En pratique, une fois la majorité acquise, l’OFPRA peut ainsi mettre en œuvre la procédure de cessation et examiner le besoin de protection du jeune majeur. Celui-ci peut faire valoir des craintes propres afin d’obtenir une protection à titre « primaire » et non plus dérivé. À l’issue de cet examen, l’Office prend soit une décision maintenant le statut de réfugié ou le bénéfice de la protection subsidiaire (pour des craintes propres) soit une décision mettant fin à la protection reconnue à titre dérivé. Dans cette dernière hypothèse, le jeune majeur pourra toutefois souvent obtenir un titre de séjour pérenne, dont la durée de validité sera souvent calquée sur la durée du titre de réfugié, eu égard à l’ancienneté et la stabilité de sa résidence en France.
B. La naturalisation
Un mineur réfugié peut être se voir naturalisé de différentes manières : d’une part, par l’acquisition de la nationalité française par l’un de ses parents[39]; d’autre part, en cas de naissance en France, à raison de sa résidence en France[40]. Dans toutes ces situations, l’acquisition de la nationalité française est de nature à s’opposer à la définition du réfugié qui ne peut obtenir ou maintenir cette qualité qu’en dehors du pays dont il a la nationalité. Le Conseil d’État en a récemment tiré les conséquences, considérant que « l’acquisition d’une nouvelle nationalité par une personne ayant la qualité de réfugié constitue un motif légitime de cessation du statut dont il bénéficie »[41], l’étranger pouvant se réclamer de la protection d’un autre pays que son pays d’origine. La haute juridiction distingue deux hypothèses. Dans le cas d’une naturalisation française, cette dernière met fin par elle-même à la protection internationale, sans qu’il soit besoin pour l’OFPRA de prendre une décision. Si l’étranger a acquis, par naturalisation, la nationalité d’un autre État, il revient à l’OFPRA de mettre en œuvre la procédure de cessation prévue à cet effet.

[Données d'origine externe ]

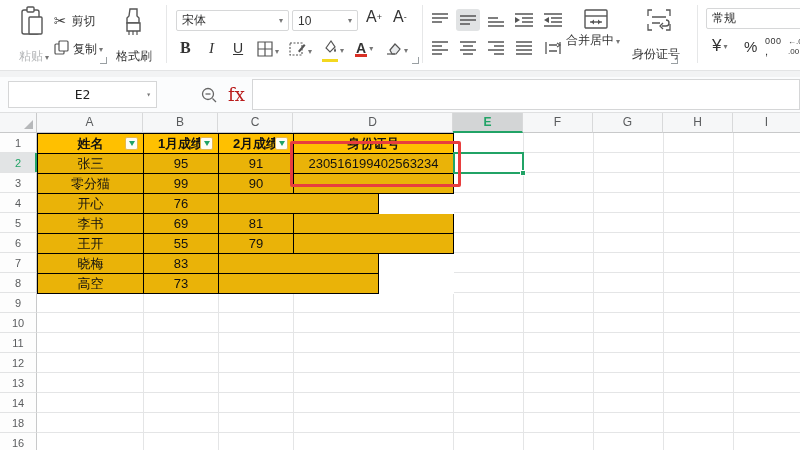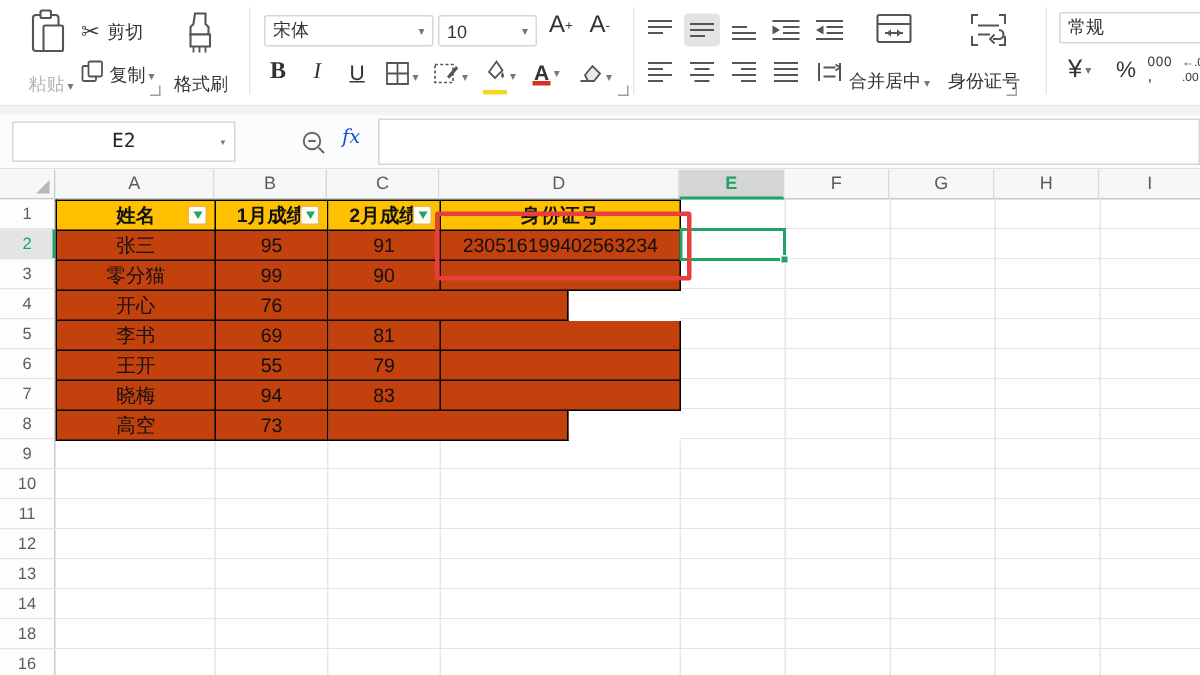"合并居中 ▾" div.abs { top: 46px -> 32px }
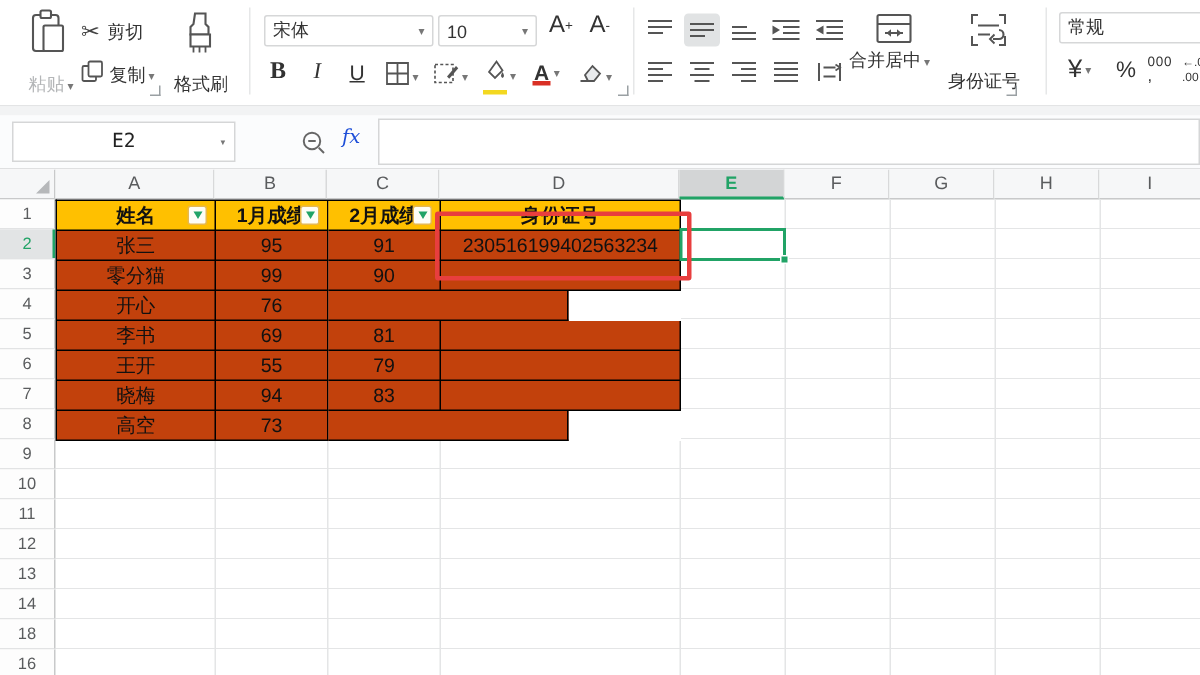"fx" .fx { color: #1d4ed8 -> #b91c1c; font-size: 13px -> 18px; font-style: italic -> none }
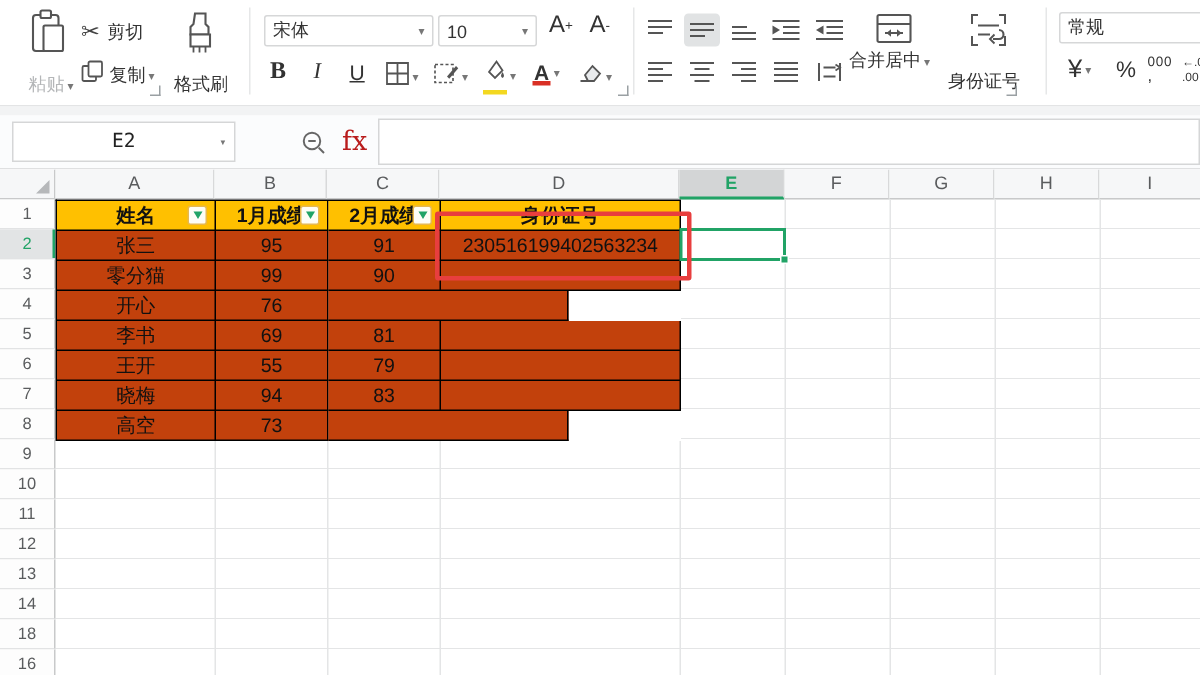"张三" .tcell { background: #c2410c -> #eab308 }
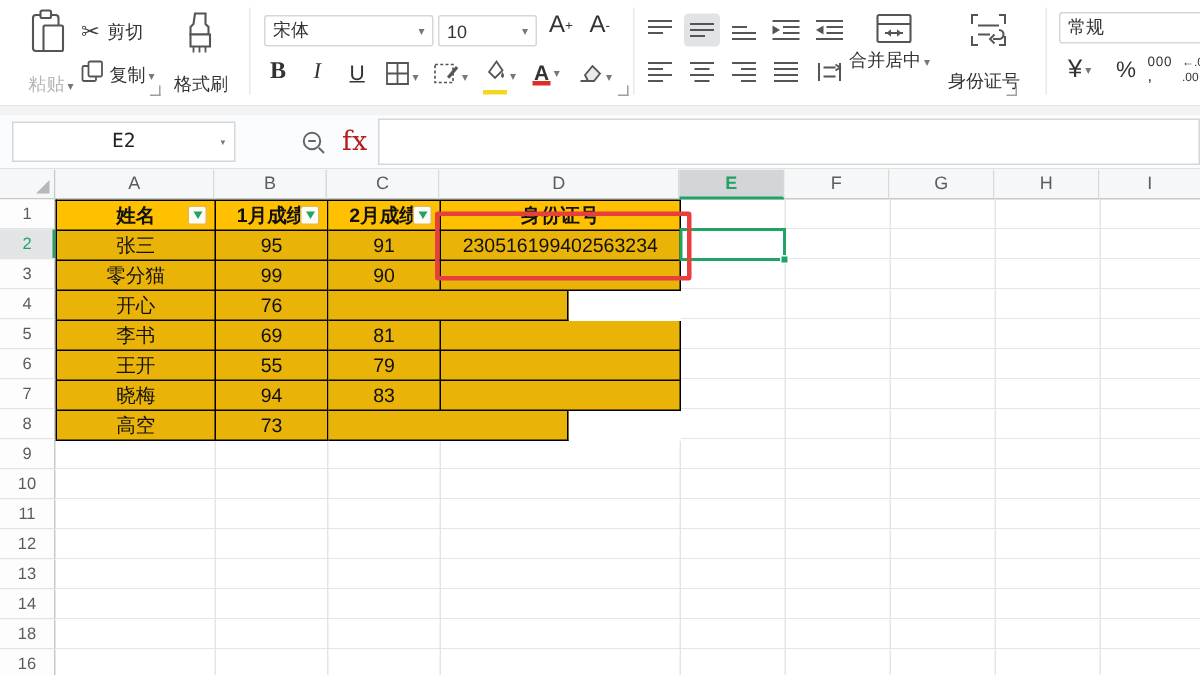"94" div.tcell { html: <div>94</div> -> none }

On le voit la qualité de mineur met à l’épreuve la détermination de la nationalité du demandeur d’asile et complexifie l’appréciation de son besoin de protection. Il en va de même, dans la période récente, des aspects procéduraux de la demande d’asile du mineur, lesquels ont fait l’objet d’une jurisprudence récente du Conseil d’État[42].
Notes de bas de page
- [1] Article L. 521-13 du Ceseda : « L'étranger est tenu de coopérer avec l'autorité administrative compétente en vue d'établir son identité, sa nationalité ou ses nationalités, sa situation familiale, son parcours depuis son pays d'origine ainsi que, le cas échéant, ses demandes d'asile antérieures. Il présente tous documents d'identité ou de voyage dont il dispose ».
- [2] CE, 19 juillet 2017, n°402476, inédit au recueil : « En se fondant sur ce seul motif pour rejeter la demande de la requérante tendant au bénéfice du statut de réfugié, sans se prononcer sur sa nationalité, ni, en cas de difficulté sérieuse, sans renvoyer la question à l'autorité judiciaire, la cour a commis une erreur de droit ».
- [3] Article 1.A.2 de la Convention de Genève du 28 juillet 1951 relative au statut des réfugiés.
- [4] Article L521-13 du Ceseda et voir ainsi CE, 26 mai 2014, n°344265, publié au recueil : « Considérant, d’une part, qu’il appartient à la Cour nationale du droit d’asile, qui statue comme juge de plein contentieux, de se prononcer elle-même sur le droit d’un demandeur d’asile à la qualité de réfugié […] il lui revient le cas échéant, pour déterminer la nationalité d’un demandeur d’asile, d’interpréter les dispositions d’une loi étrangère qui déterminent les règles d’attribution ou d’acquisition de cette nationalité (…) ».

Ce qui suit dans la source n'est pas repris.